PLS was the best-performing algorithm in all calibrations based on NIR spectra, while LnR rather than PLS led to the most accurate prediction of extractives based on Raman spectra most of the time.

The only case, in which it was not possible at all to correlate the spectral data with extractive content was in the third set in the attempt of calibrating betulinol content in the cellulose sheet-based model pulps based on Raman spectroscopy.

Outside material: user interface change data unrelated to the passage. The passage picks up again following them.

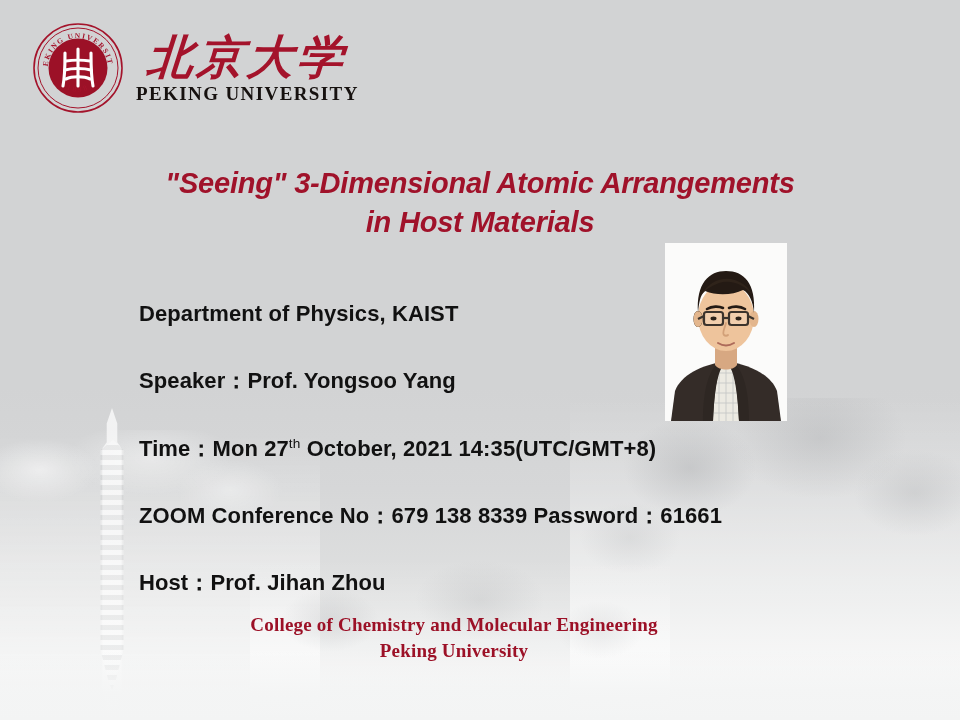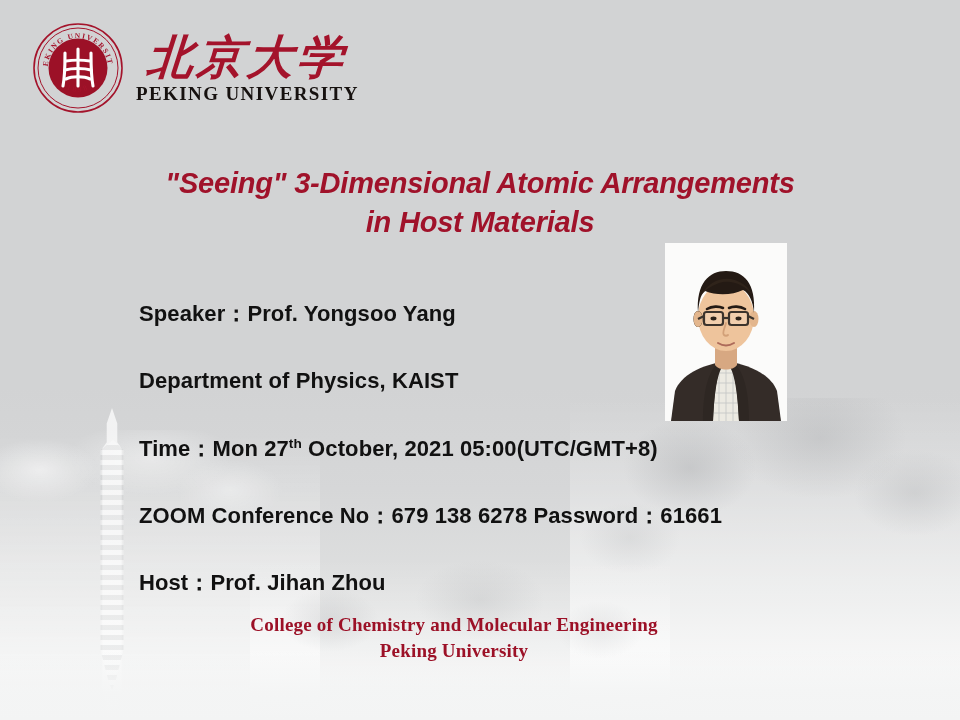--- a/index.html
+++ b/index.html
@@ -336,9 +336,9 @@
 
   <div class="details">
 
+    <div class="detail-line">Department of Physics, KAIST</div>
+
     <div class="detail-line">Speaker：Prof. Yongsoo Yang</div>
-
-    <div class="detail-line">Department of Physics, KAIST</div>
 
     <div class="detail-line"><span>Time：Mon 27</span><sup>th</sup><span> October, 2021   05:00(UTC/GMT+8)</span></div>
 

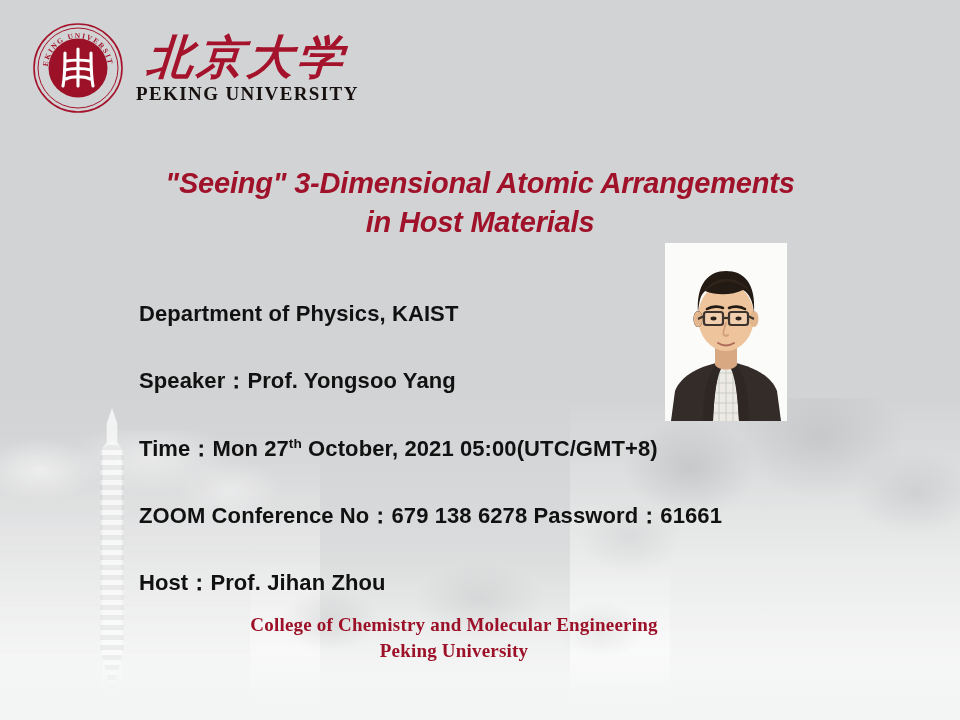--- a/index.html
+++ b/index.html
@@ -205,7 +205,7 @@
   .detail-line sup {
     font-size: 0.62em;
     vertical-align: super;
-    font-weight: 700;
+    font-weight: 400;
   }
 
   

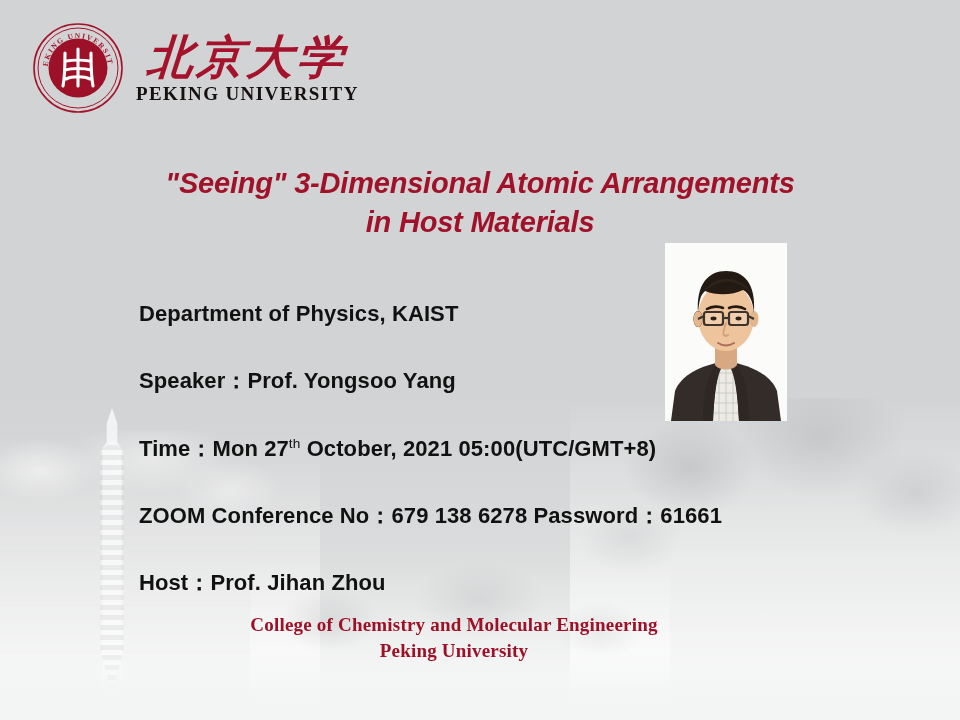--- a/index.html
+++ b/index.html
@@ -340,7 +340,7 @@
 
     <div class="detail-line">Speaker：Prof. Yongsoo Yang</div>
 
-    <div class="detail-line"><span>Time：Mon 27</span><sup>th</sup><span> October, 2021   05:00(UTC/GMT+8)</span></div>
+    <div class="detail-line"><span>Time：Mon 27</span><sup>th</sup><span> October, 2021   14:35(UTC/GMT+8)</span></div>
 
     <div class="detail-line">ZOOM Conference No：679 138 6278   Password：61661</div>
 

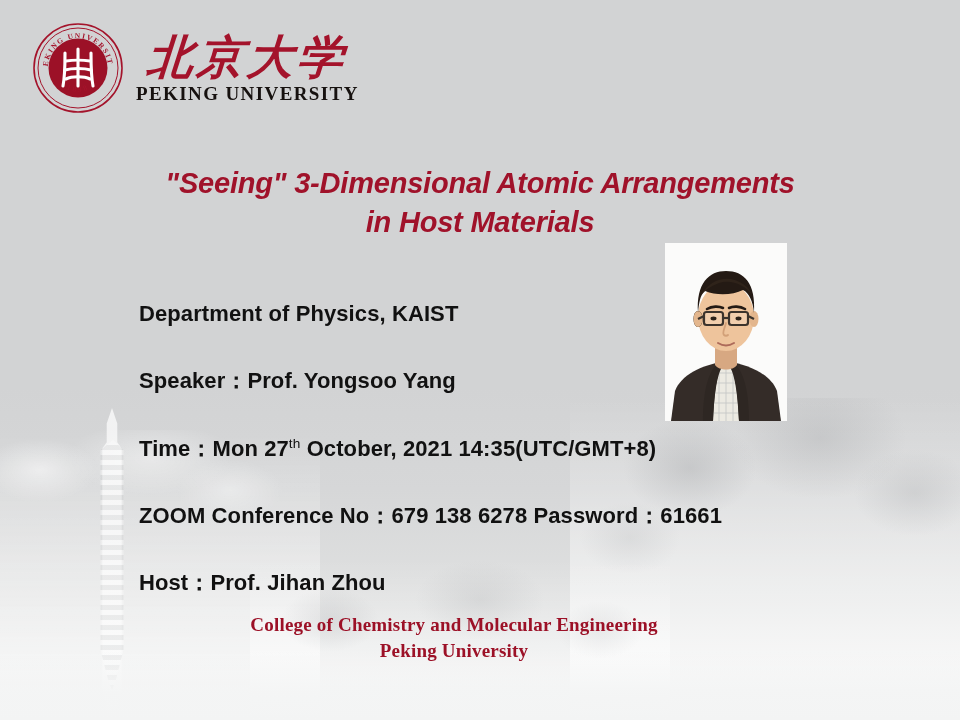--- a/index.html
+++ b/index.html
@@ -342,7 +342,7 @@
 
     <div class="detail-line"><span>Time：Mon 27</span><sup>th</sup><span> October, 2021   14:35(UTC/GMT+8)</span></div>
 
-    <div class="detail-line">ZOOM Conference No：679 138 6278   Password：61661</div>
+    <div class="detail-line">ZOOM Conference No：679 138 8339   Password：61661</div>
 
     <div class="detail-line">Host：Prof. Jihan Zhou</div>
   </div>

Table 6 also summarizes the results of predictive modelling of extractives in model pulp sample subsets. The coefficient of determination (R2) and root standard error (RSE) of cross-validation and prediction are depicted only for the best performing model in each calibration. Generally, high R2 and low RSE indicate that the model can accurately predict the extractive content in the model pulp samples.

As seen in Table 6, all values of R2 for all calibrations are between 0 and 0.78, while RMSE is between 0.35 and 0.86. The highest R2 and lowest RSE values were obtained in the NIR-based prediction of total extractive content in the 2nd subset, which contained filter-paper models spiked with either betulinol, stearic acid or both compounds. Meanwhile, the calibration of betulinol in the 2nd sample subset based on Raman yielded the lowest R2 (0.11 and 0.01 for cross-validation and prediction, respectively). The biggest errors of prediction and of cross-validation, 0.86 and 0.85 respectively, were a result of calibrating the stearic acid content in the 4th sample subset based on Raman.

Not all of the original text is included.